5. | Add the commit hash of the version of the sorter you want to use in the ``capsule_versions.env`` file: ``SPIKESORT_NEWSORTER=commit_hash``.
   | This file is used to define the versions of the sorter and the capsule. The commit hash should be the one you want to use for your sorter.
6. | Add a new process to the ``main_multi_backend.nf`` file that defines how to run the new spike sorting algorithm using the capsule. 
   | You can use the existing spike sorting processes (e.g., ``spikesort_kilosort25``, ``spikesort_kilosort4``, ``spikesort_spykingcircus2``)
   | as a template for how to implement this.


.. code:: java

    process spikesort_newsorter {
        tag 'spikesort-newsorter'
        def container_name = "awesome-sorter/my-new-sorter-container:latest"
        container container_name

        input:
        val max_duration_minutes
        path preprocessing_results, stageAs: 'capsule/data/*'

        output:
        path 'capsule/results/*', emit: results

        script:
        """
        #!/usr/bin/env bash
        set -e

        mkdir -p capsule
        mkdir -p capsule/data
        mkdir -p capsule/results
        mkdir -p capsule/scratch

        if [[ ${params.executor} == "slurm" ]]; then
            echo "[${task.tag}] allocated task time: ${task.time}"
            # Make sure N_JOBS matches allocated CPUs on SLURM
            export N_JOBS_EXT=${task.cpus}
        fi

        echo "[${task.tag}] cloning git repo..."
        ${gitCloneFunction}
        clone_repo "${params.git_repo_prefix}ephys-spikesort-kilosort25.git" "${params.versions['SPIKESORT_NEWSORTER']}"
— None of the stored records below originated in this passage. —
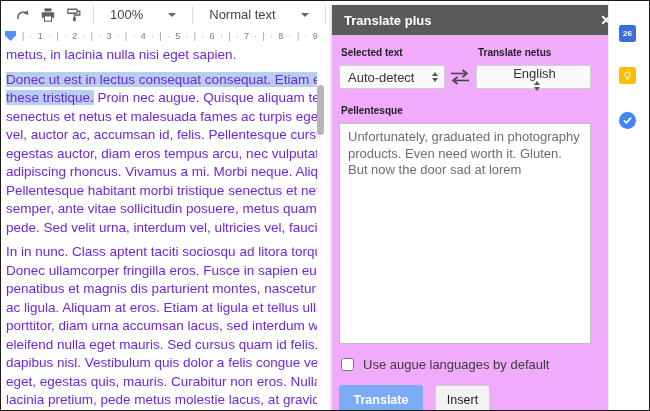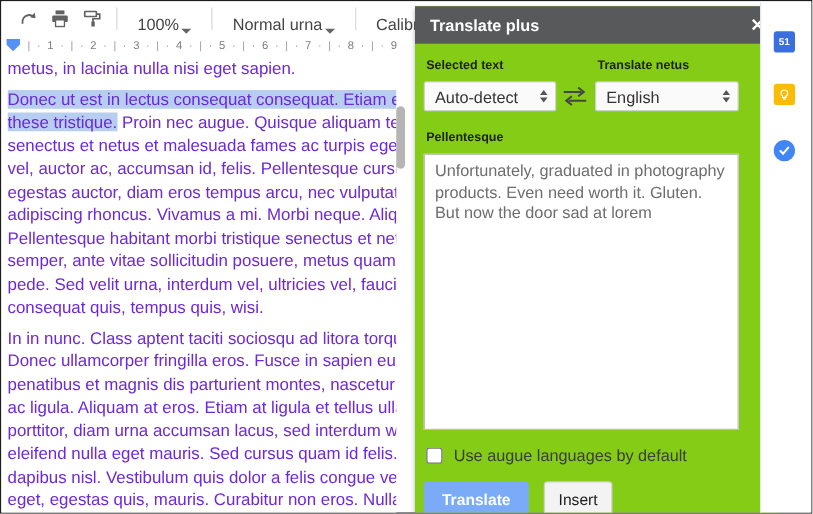--- a/index.html
+++ b/index.html
@@ -9,21 +9,21 @@
     border:1px solid #1b1b1b; overflow:hidden;
   }
 
   
   .toolbar {
     position:absolute; left:0; top:0; width:608px; height:27px;
     display:flex; align-items:center; background:#fff; padding-left:8px;
   }
   .tb-icon { width:26px; height:22px; display:flex; align-items:center; justify-content:center; cursor:pointer; border-radius:2px; }
   .tb-sep { width:1px; height:18px; background:#dadada; margin:0 6px; }
-  .tb-drop { display:flex; align-items:flex-end; gap:2px; padding:0 10px; height:24px; font-size:13px; color:#444; cursor:pointer; }
+  .tb-drop { display:flex; align-items:center; gap:25px; padding:0 10px; height:24px; font-size:13px; color:#444; cursor:pointer; }
   .caret { width:0; height:0; border-left:4px solid transparent; border-right:4px solid transparent; border-top:4px solid #666; }
 
   
   .ruler { position:absolute; left:0; top:27px; width:608px; height:17px; background:#fff; }
   .indent-marker {
     position:absolute; left:4px; top:3px; width:11px; height:10px; background:#5491f5;
     clip-path:polygon(0 0,100% 0,100% 45%,50% 100%,0 45%); cursor:pointer;
   }
   .ticks { position:absolute; left:21px; top:1px; width:296px; height:14px;
     display:flex; justify-content:space-between; align-items:center; overflow:hidden; }
@@ -34,41 +34,41 @@
   .doc { position:absolute; left:0; top:44px; width:316px; height:367px; overflow:hidden; background:#fff; }
   .doc-inner { padding:1px 0 0 5px; }
   .para { margin-bottom:6px; }
   .line { white-space:nowrap; overflow:hidden; width:311px; font-size:13.5px; line-height:18.5px; color:#6d28d9; }
   .hl { background:#b8cef1; }
 
   .scroll-thumb { position:absolute; left:316px; top:84px; width:7px; height:50px; background:#b5b5b5; border-radius:3.5px; cursor:pointer; }
 
   
   .panel {
-    position:absolute; left:331px; top:4px; width:292px; height:407px; background:#84cc16;
+    position:absolute; left:331px; top:4px; width:292px; height:407px; background:#f0abfc;
     box-shadow:0 1px 4px rgba(0,0,0,.3);
   }
   .panel-header {
     height:30px; background:#58595b; display:flex; align-items:center; padding:0 12px;
   }
   .panel-title { color:#fff; font-size:13px; font-weight:bold; flex:1; }
   .panel-close { color:#fff; font-size:14px; font-weight:bold; cursor:pointer; line-height:1; }
   .panel-body { position:relative; padding:0 7px; }
   .lbl { font-size:10px; font-weight:bold; color:#1f1f1f; }
   .row-labels { position:absolute; left:0; top:12px; width:267px; }
   .row-labels .lbl-src { position:absolute; left:9px; }
   .row-labels .lbl-tgt { position:absolute; left:146px; }
   .row-selects { position:absolute; left:0; top:30px; width:267px; height:24px; }
   .select {
     position:absolute; height:24px; background:#fafafa; border:1px solid #d0d0d0; border-radius:2px;
     display:flex; align-items:center; font-size:13px; color:#333; padding:0 6px 0 8px; cursor:pointer;
   }
   .select .sel-val { flex:1; }
   .sel-auto { left:7px;  width:106px; }
-  .sel-lang { left:144px; width:115px; }
+  .sel-lang { left:144px; width:115px;flex-direction:column; }
   .stepper { display:flex; flex-direction:column; gap:2px; margin-left:4px; }
   .stepper i { width:0; height:0; border-left:3.5px solid transparent; border-right:3.5px solid transparent; }
   .stepper .up { border-bottom:4px solid #555; }
   .stepper .dn { border-top:4px solid #555; }
   .swap { position:absolute; left:117px; top:4px; width:22px; height:16px; cursor:pointer; }
 
   .lbl-translation { position:absolute; left:9px; top:70px; }
   .translation-box {
     position:absolute; left:7px; top:88px; width:252px; height:221px;
     border:1px solid #bfbfbf; border-radius:0; resize:none; background:#fff;
@@ -117,21 +117,21 @@
         <rect x="8" y="11.5" width="3" height="4.5" fill="#616161"></rect>
       </svg>
     </div>
     <div class="tb-sep"></div>
     <div class="tb-drop">
       <span>100%</span>
       <span class="caret"></span>
     </div>
     <div class="tb-sep"></div>
     <div class="tb-drop">
-      <span>Normal urna</span>
+      <span>Normal text</span>
       <span class="caret"></span>
     </div>
     <div class="tb-sep"></div>
     <div class="tb-drop">
       <span>Calibri</span>
     </div>
   </div>
 
   <div class="ruler">
     <div class="indent-marker"></div>
@@ -182,21 +182,20 @@
         <div class="para">
           <div class="line"><span class="hl">Donec ut est in lectus consequat consequat. Etiam eget</span></div>
           <div class="line"><span class="hl">these tristique.</span><span> Proin nec augue. Quisque aliquam tempus</span></div>
           <div class="line"><span>senectus et netus et malesuada fames ac turpis egestas. Ut</span></div>
           <div class="line"><span>vel, auctor ac, accumsan id, felis. Pellentesque cursus sapien</span></div>
           <div class="line"><span>egestas auctor, diam eros tempus arcu, nec vulputate augue</span></div>
           <div class="line"><span>adipiscing rhoncus. Vivamus a mi. Morbi neque. Aliquam</span></div>
           <div class="line"><span>Pellentesque habitant morbi tristique senectus et netus et</span></div>
           <div class="line"><span>semper, ante vitae sollicitudin posuere, metus quam iaculis</span></div>
           <div class="line"><span>pede. Sed velit urna, interdum vel, ultricies vel, faucibus</span></div>
-          <div class="line"><span>consequat quis, tempus quis, wisi.</span></div>
         </div>
         <div class="para">
           <div class="line"><span>In in nunc. Class aptent taciti sociosqu ad litora torquent</span></div>
           <div class="line"><span>Donec ullamcorper fringilla eros. Fusce in sapien eu purus</span></div>
           <div class="line"><span>penatibus et magnis dis parturient montes, nascetur ridiculus</span></div>
           <div class="line"><span>ac ligula. Aliquam at eros. Etiam at ligula et tellus ullamcorper</span></div>
           <div class="line"><span>porttitor, diam urna accumsan lacus, sed interdum wisi</span></div>
           <div class="line"><span>eleifend nulla eget mauris. Sed cursus quam id felis. Curabitur</span></div>
           <div class="line"><span>dapibus nisl. Vestibulum quis dolor a felis congue vehicula</span></div>
           <div class="line"><span>eget, egestas quis, mauris. Curabitur non eros. Nullam hendrerit</span></div>
@@ -247,21 +246,21 @@
         <label for="deflang">Use augue languages by default</label>
       </div>
       <div class="btn-row">
         <button class="btn btn-translate">Translate</button>
         <button class="btn btn-insert">Insert</button>
       </div>
     </div>
   </div>
 
   <div class="side-rail">
-    <div class="rail-icon ic-calendar">51</div>
+    <div class="rail-icon ic-calendar">26</div>
     <div class="rail-icon ic-keep">
       <svg width="11" height="12" viewBox="0 0 16 16">
         <path d="M8 2.2 a3.8 3.8 0 0 1 2.1 7 v1.6 h-4.2 V9.2 a3.8 3.8 0 0 1 2.1-7 z" fill="none" stroke="#fff" stroke-width="1.4"></path>
         <path d="M6.3 12.6 h3.4" stroke="#fff" stroke-width="1.4"></path>
       </svg>
     </div>
     <div class="rail-icon ic-tasks">
       <svg width="11" height="11" viewBox="0 0 16 16">
         <path d="M3.5 8.5 L6.5 11.5 L12.5 4.5" fill="none" stroke="#fff" stroke-width="2.4" stroke-linecap="round"></path>
       </svg>

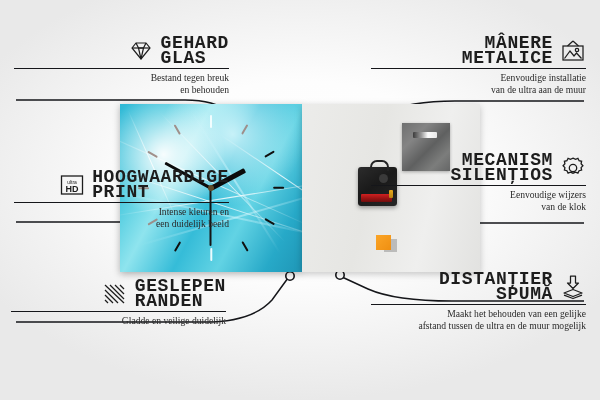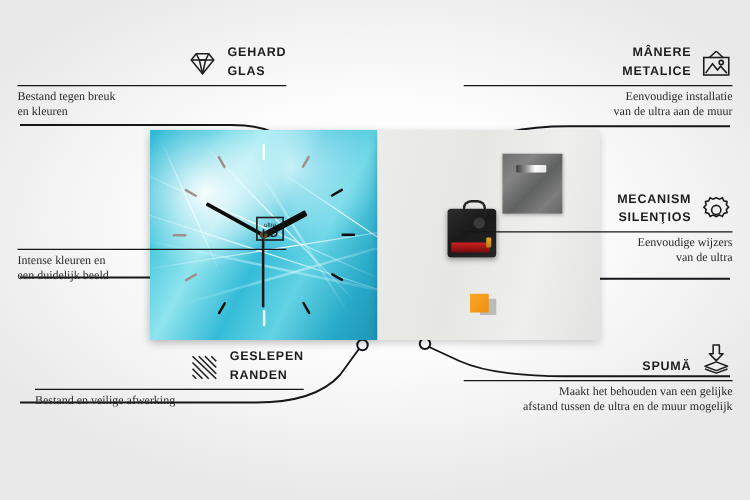--- a/index.html
+++ b/index.html
@@ -12,39 +12,39 @@
     position:relative;width:600px;height:400px;
     background:
       radial-gradient(ellipse 60% 55% at 50% 45%, #ffffff 0%, #fdfdfd 45%, #f2f2f2 75%, #e9e9e9 100%);
   }
   
   .feat{position:absolute;width:215px;}
   .feat .head{display:flex;align-items:center;gap:7px;}
   .feat.left .head{justify-content:flex-end;flex-direction:row;}
   .feat.right .head{justify-content:flex-start;flex-direction:row-reverse;}
   .title{
-    font-family:Liberation Sans, sans-serif;
-    font-weight:700;font-size:10px;line-height:14.5px;
+    font-family:Liberation Mono, monospace;
+    font-weight:700;font-size:18px;line-height:14.5px;
     letter-spacing:.6px;color:#1d1d1d;text-transform:uppercase;
   }
   .feat.left .title{text-align:left;}
   .feat.right .title{text-align:right;}
   .rule{height:1.4px;background:#15161a;margin-top:3px;width:100%;}
   .desc{
     font-family:"Liberation Serif",serif;
     font-size:9.6px;line-height:11.4px;color:#2a2a2a;margin-top:3px;
   }
-  .feat.left .desc{text-align:left;}
+  .feat.left .desc{text-align:right;}
   .feat.right .desc{text-align:right;}
   .ico{width:26px;height:26px;flex:0 0 26px;display:block;}
   .ico svg{display:block;width:26px;height:26px;}
   
   #f-glass{left:14px;top:36px;}
   #f-print{left:14px;top:170px;}
-  #f-edges{left:28px;top:279px;}
+  #f-edges{left:11px;top:279px;}
   #f-hooks{left:371px;top:36px;}
   #f-mech{left:371px;top:153px;}
   #f-spacer{left:371px;top:272px;}
   
   #product{position:absolute;left:120px;top:104px;width:360px;height:168px;}
   #clockface{
     position:absolute;left:0;top:0;width:182px;height:168px;
     background:
       radial-gradient(circle at 24% 30%, rgba(255,255,255,.95) 0%, rgba(255,255,255,0) 34%),
       radial-gradient(circle at 62% 18%, rgba(230,252,255,.8) 0%, rgba(230,252,255,0) 40%),
@@ -178,32 +178,36 @@
           </svg>
       </span>
       <span class="title">
         <span>GEHARD</span><br>
         <span>GLAS</span>
       </span>
     </div>
     <div class="rule"></div>
     <div class="desc">
       <span>Bestand tegen breuk</span><br>
-      <span>en kleuren</span>
+      <span>en behouden</span>
     </div>
   </div>
 
   <div class="feat left" id="f-print">
     <div class="head">
       <span class="ico">
         <svg viewBox="0 0 26 26">
           <rect x="2.5" y="4" width="21" height="18" fill="none" stroke="#1d1d1d" stroke-width="1.3"></rect>
           <text x="13" y="11.6" text-anchor="middle" font-family="Liberation Sans, sans-serif" font-size="5" fill="#1d1d1d">ultra</text>
           <text x="13" y="19.6" text-anchor="middle" font-family="Liberation Sans, sans-serif" font-size="9" font-weight="bold" fill="#1d1d1d">HD</text>
         </svg>
+      </span>
+      <span class="title">
+        <span>HOOGWAARDIGE</span><br>
+        <span>PRINT</span>
       </span>
     </div>
     <div class="rule"></div>
     <div class="desc">
       <span>Intense kleuren en</span><br>
       <span>een duidelijk beeld</span>
     </div>
   </div>
 
   <div class="feat left" id="f-edges">
@@ -221,21 +225,21 @@
         </g>
           </svg>
       </span>
       <span class="title">
         <span>GESLEPEN</span><br>
         <span>RANDEN</span>
       </span>
     </div>
     <div class="rule"></div>
     <div class="desc">
-      <span>Bestand en veilige afwerking</span>
+      <span>Gladde en veilige duidelijk</span>
     </div>
   </div>
 
   <div class="feat right" id="f-hooks">
     <div class="head">
       <span class="ico">
         <svg viewBox="0 0 26 26">
             <g fill="none" stroke="#1d1d1d" stroke-width="1.25">
           <rect x="3" y="8" width="20" height="14"></rect>
           <path d="M13 3 L7.5 8"></path>
@@ -268,37 +272,37 @@
           </svg>
       </span>
       <span class="title">
         <span>MECANISM</span><br>
         <span>SILENŢIOS</span>
       </span>
     </div>
     <div class="rule"></div>
     <div class="desc">
       <span>Eenvoudige wijzers</span><br>
-      <span>van de ultra</span>
+      <span>van de klok</span>
     </div>
   </div>
 
   <div class="feat right" id="f-spacer">
     <div class="head">
       <span class="ico">
         <svg viewBox="0 0 26 26">
             <g fill="none" stroke="#1d1d1d" stroke-width="1.25" stroke-linejoin="round">
           <path d="M10.5 2 L15.5 2 L15.5 9 L18.5 9 L13 14.5 L7.5 9 L10.5 9 Z"></path>
           <path d="M13 15.5 L22 19 L13 22.5 L4 19 Z"></path>
           <path d="M4 21.2 L13 24.5 L22 21.2"></path>
         </g>
           </svg>
       </span>
       <span class="title">
-        <br>
+        <span>DISTANŢIER</span><br>
         <span>SPUMĂ</span>
       </span>
     </div>
     <div class="rule"></div>
     <div class="desc">
       <span>Maakt het behouden van een gelijke</span><br>
       <span>afstand tussen de ultra en de muur mogelijk</span>
     </div>
   </div>
 

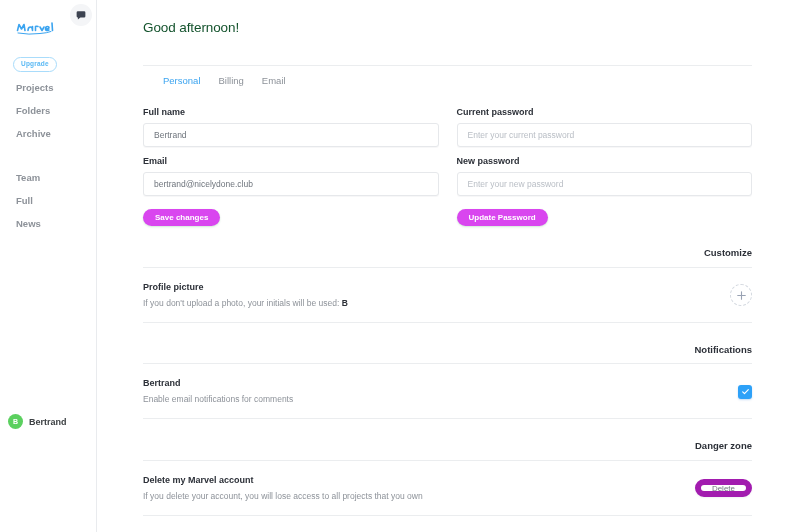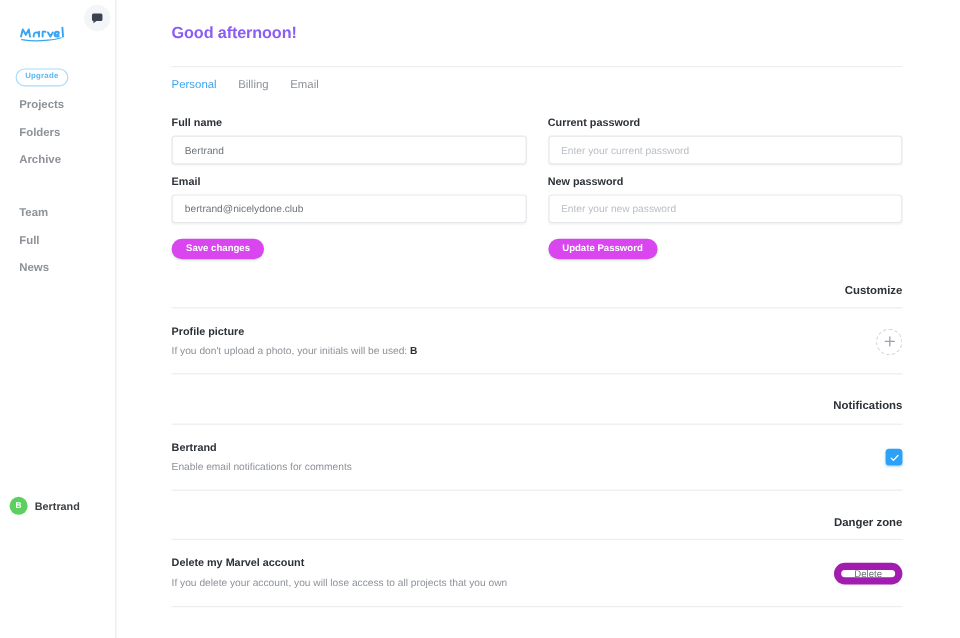--- a/index.html
+++ b/index.html
@@ -75,28 +75,28 @@
 
   
   .main {
     flex: 1 1 auto;
     padding: 20px 48px 0 46px;
     overflow: hidden;
     position: relative;
   }
   .greeting {
     font-size: 13.5px;
-    font-weight: bold;
-    color: #8b5cf6;
+    font-weight: normal;
+    color: #14532d;
     letter-spacing: -.1px;
-    margin-bottom: 20px;
+    margin-bottom: 30px;
   }
   .hr { height: 1px; background: #ebedef; width: 100%; }
 
-  .tabs { display: flex; gap: 18px; padding: 10px 0 14px 0; }
+  .tabs { display: flex; gap: 18px; padding: 10px 0 14px 0; margin-left: 20px; }
   .tab {
     font-size: 9.5px;
     color: #8d9299;
     cursor: pointer;
     line-height: 1;
   }
   .tab.active { color: #3ba4f0; }
 
   .form-grid {
     display: flex; gap: 18px;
        echo "[${task.tag}] running capsule..."
        cd capsule/code
        chmod +x run
        ./run ${spikesorting_args} ${job_args}

        echo "[${task.tag}] completed!"
        """
    }

7. Modify the ``main_multi_backend.nf`` to add a new channel:

.. code:: bash

    ... in the workflow definition ...

    if (sorter == 'kilosort25') {
        spikesort_out = spikesort_kilosort25(
            max_duration_minutes,
            preprocessing_out.results
        )
    } else if (sorter == 'kilosort4') {
        spikesort_out = spikesort_kilosort4(
            max_duration_minutes,
            preprocessing_out.results
        )
    } else if (sorter == 'spykingcircus2') {
        spikesort_out = spikesort_spykingcircus2(
            max_duration_minutes,
            preprocessing_out.results
        )
    } else if (sorter == 'newsorter') {
        spikesort_out = spikesort_newsorter(
            max_duration_minutes,
            preprocessing_out.results
        )
    }

8. | Run the pipeline with the new sorter by specifying the sorter name in the parameters (e.g., ``"sorter": "newsorter"``) or from 
   | the command line: ``--sorter newsorter``.


Custom postprocessing
---------------------

The postprocessing step combines the spike sorting results with the preprocess data to compute additional ``extensions``.
Extensions are useful for downstream analysis, curation, and visualization, but can be computationally intensive to 
compute, especially for large datasets.

By default, the pipeline computes a standardized and comprehensiveset of extensions, but there are only two extensions 
that are strictly required: ``random_spikes`` and ``templates``.

Any other extension can be dropped by changing the ``postprocessing`` section of the parameters file.
For example, this configuration will only compute the required ``random_spikes``, ``templates``, ``correlograms`` and ``unit_locations``:

.. code:: json

    "postprocessing": {
        ...
        "extensions": {
            "random_spikes": {
                "max_spikes_per_unit": 500,
                "method": "uniform",
                "margin_size": null,
                "seed": null
            },
            "templates": {
                "ms_before": 1.0,
                "ms_after": 2.0
            },
            "correlograms": {
                "window_ms": 50.0,
                "bin_ms": 1.0
            },
            "unit_locations": {
                "method": "monopolar_triangulation"
            }
    }


Note that in with this parameter configuration, the ``curation`` step will be skipped, 
since it relies on the ``quality_metrics``/``template_metrics`` extension, which are not being computed.